The resignation by the chief Tory fundraiser and party co-treasurer, Peter Cruddas, late on Saturday gave one more glimpse into the corruption that lies in the heart of British bourgeois democracy.

Cruddas resigned as a result of a sting carried out by Sunday Times journalists posing as executives from a ‘wealth fund’ seeking to gain access to the highest levels of government from the prime minister right through to Tory cabinet ministers.

Cruddas did not disappoint, promising them not just private meetings with Cameron and Osborne but also that their views would be ‘fed in’ to the Downing Street policy unit.

Such an ability to help dictate government policy for the benefit of their company did not come cheap.

To join the ‘premier league’ of Tory party donors, those with immediate access to the highest levels of government and able to influence government policy required the company to shell out £250,000 a year at least to the Tory Party.

Cruddas and the Tories were not interested in dealing with people ‘scratching around’ with donations of just £10,000. Presumably such a small amount is insulting to a party that can only be bought for much larger sums.

In return, the reporters were told, ‘It will be awesome for your business,’ and that ‘things will open up’ for anyone prepared to stump up the cash.

The fact that, according to the Sunday Times, Cruddas had been led to believe that the company he was dealing with was based in the tax avoidance haven of Liechtenstein didn’t bother him at all.

Under the electoral reform act of 2000 it is illegal for foreign companies and individuals to donate or lend money to UK political parties – every donor has to be registered as a voter in the UK.

What was discussed with Cruddas at this meeting was circumventing this law by setting up a British subsidiary of this company and having its employees make the donations.

This is also illegal under the act which specifically prohibits setting up front companies to be used to channel money in this way.

Cruddas naturally explained away his cavalier disregard for the law and his willingness to sell government policy to the highest bidders as just ‘bluster’ – he didn’t really mean it!

This line was echoed by a Tory spokesman who grandly announced that donations did not ‘buy party or government policy’.

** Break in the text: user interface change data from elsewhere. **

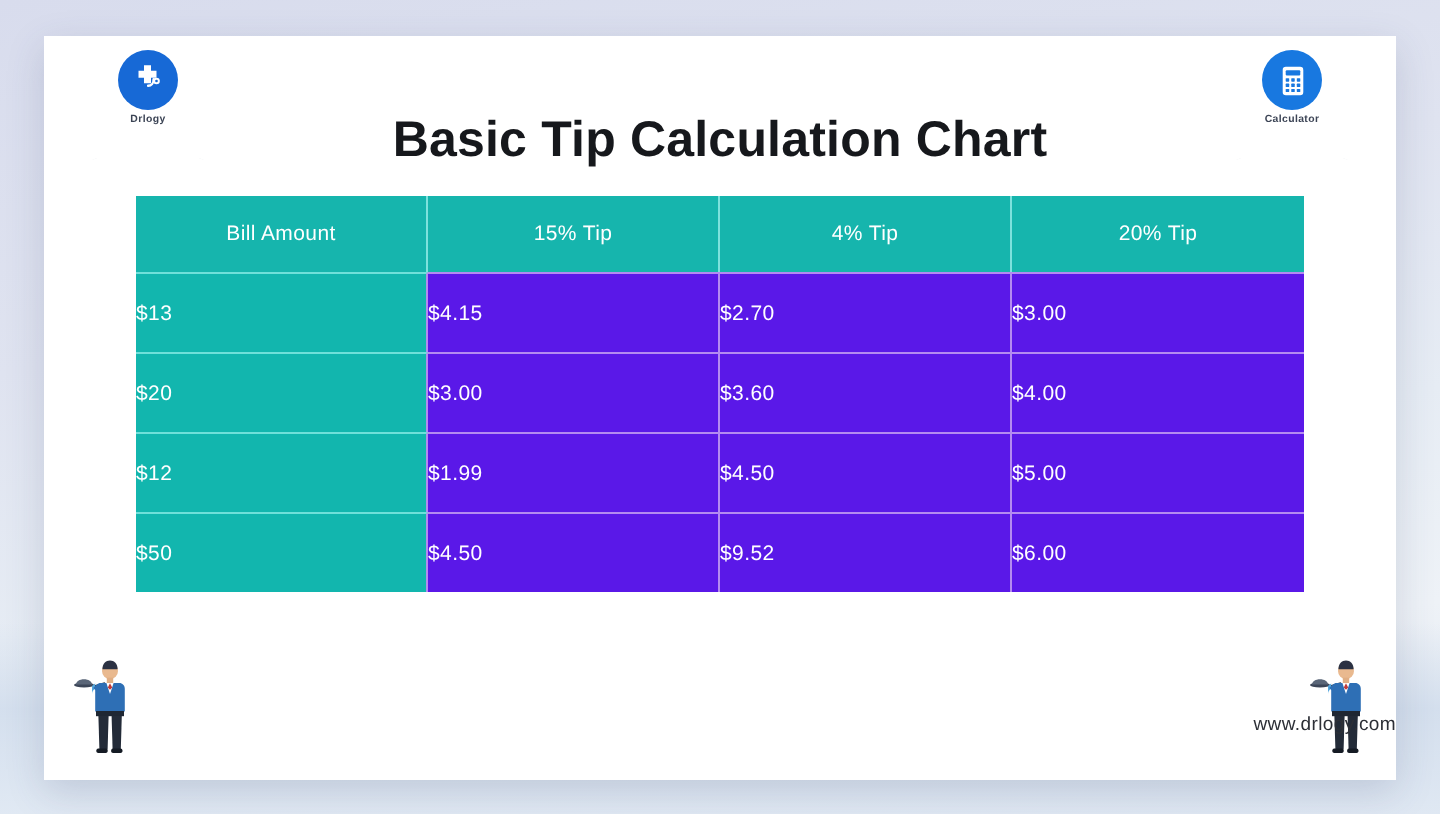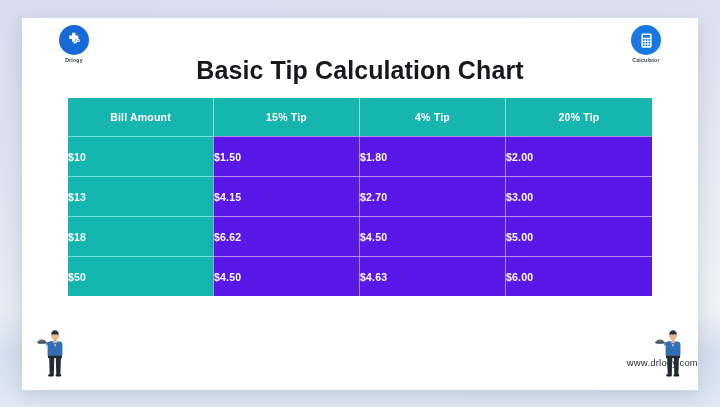--- a/index.html
+++ b/index.html
@@ -112,7 +112,7 @@
     height: 40px;
     vertical-align: middle;
     font-size: 10.5px;
-    font-weight: bold;
+    font-weight: normal;
     color: #ffffff;
     letter-spacing: .2px;
   }

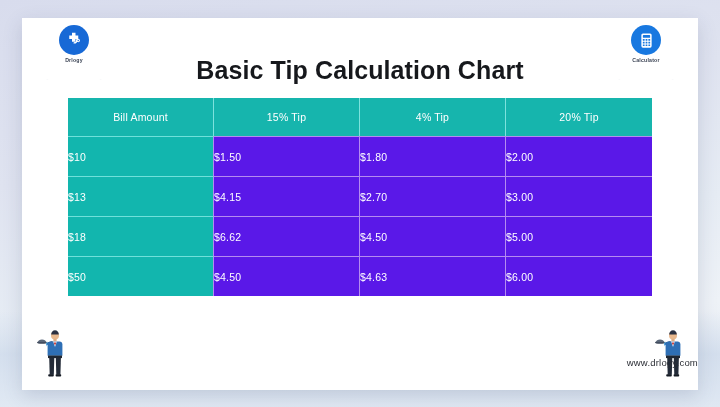--- a/index.html
+++ b/index.html
@@ -210,12 +210,6 @@
         </tr>
       </thead>
       <tbody>
-        <tr>
-          <td class="bill">$10</td>
-          <td class="tip">$1.50</td>
-          <td class="tip">$1.80</td>
-          <td class="tip">$2.00</td>
-        </tr>
         <tr>
           <td class="bill">$13</td>
           <td class="tip">$4.15</td>

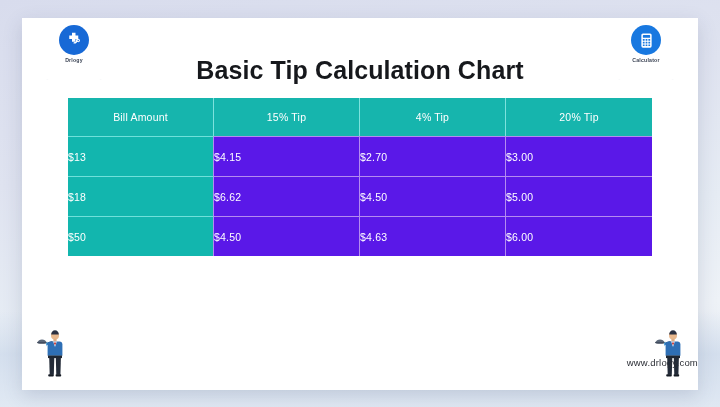--- a/index.html
+++ b/index.html
@@ -215,6 +215,12 @@
           <td class="tip">$4.15</td>
           <td class="tip">$2.70</td>
           <td class="tip">$3.00</td>
+        </tr>
+        <tr>
+          <td class="bill">$20</td>
+          <td class="tip">$3.00</td>
+          <td class="tip">$3.60</td>
+          <td class="tip">$4.00</td>
         </tr>
         <tr>
           <td class="bill">$18</td>

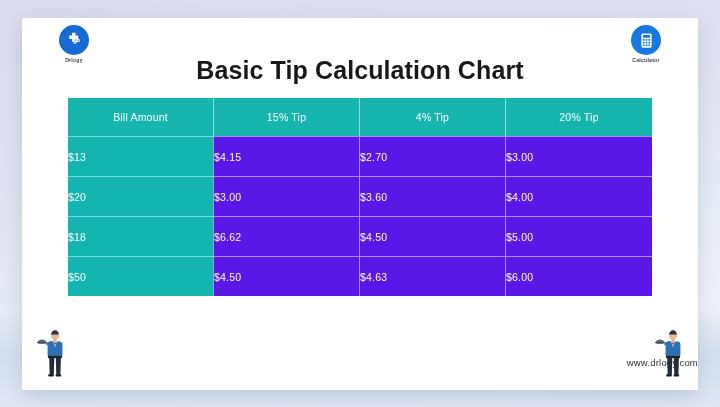--- a/index.html
+++ b/index.html
@@ -223,7 +223,7 @@
           <td class="tip">$4.00</td>
         </tr>
         <tr>
-          <td class="bill">$18</td>
+          <td class="bill">$12</td>
           <td class="tip">$6.62</td>
           <td class="tip">$4.50</td>
           <td class="tip">$5.00</td>

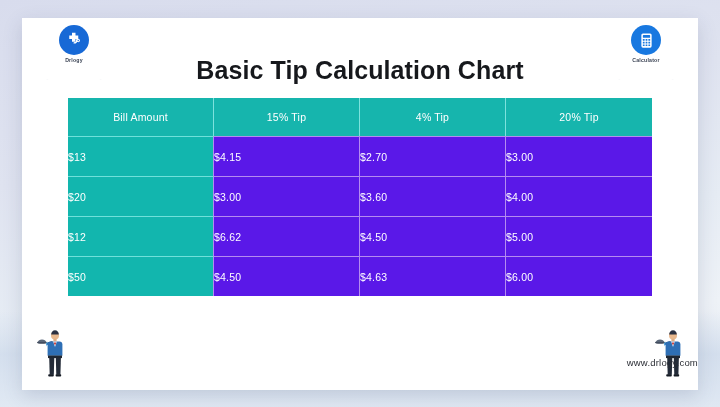--- a/index.html
+++ b/index.html
@@ -224,7 +224,7 @@
         </tr>
         <tr>
           <td class="bill">$12</td>
-          <td class="tip">$6.62</td>
+          <td class="tip">$1.99</td>
           <td class="tip">$4.50</td>
           <td class="tip">$5.00</td>
         </tr>

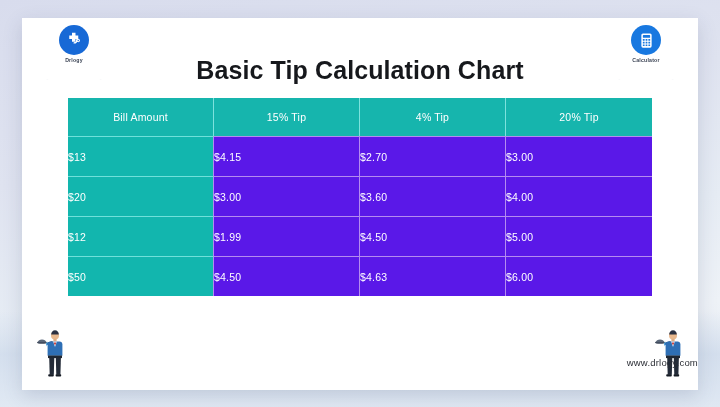--- a/index.html
+++ b/index.html
@@ -231,7 +231,7 @@
         <tr>
           <td class="bill">$50</td>
           <td class="tip">$4.50</td>
-          <td class="tip">$4.63</td>
+          <td class="tip">$9.52</td>
           <td class="tip">$6.00</td>
         </tr>
       </tbody>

In fact, the entire policies of the government are dictated by the bosses and the bankers who are demanding that bankrupt British capitalism be shored up at the expense of the working class – all Cruddas was doing as far as they are concerned is begging for a bit of money to keep the Tories solvent so they can continue this war against the unemployed, low paid and pensioners.

What this event does illustrate is just how rotten and corrupt the bourgeois political system really is.

It also raises another issue and that is the role of the Sunday Times in this exposure.

In the past this paper, flagship of the Murdoch empire, has conducted similar stings aimed at individual MPs claiming to be able to provide ‘influence’ in return for cash.

This time the sting directly implicates the Tory leadership of David Cameron rather than ex-Labour ministers or insignificant Tory backbenchers.

Clearly, there is a section of the bourgeois class that has had enough of Cameron, that sees him as incapable of leading the all-out war against the working class and its unions that the crisis is demanding.

For the working class there can be only one answer to this scandal and that is to sweep the whole corrupt system away through the socialist revolution.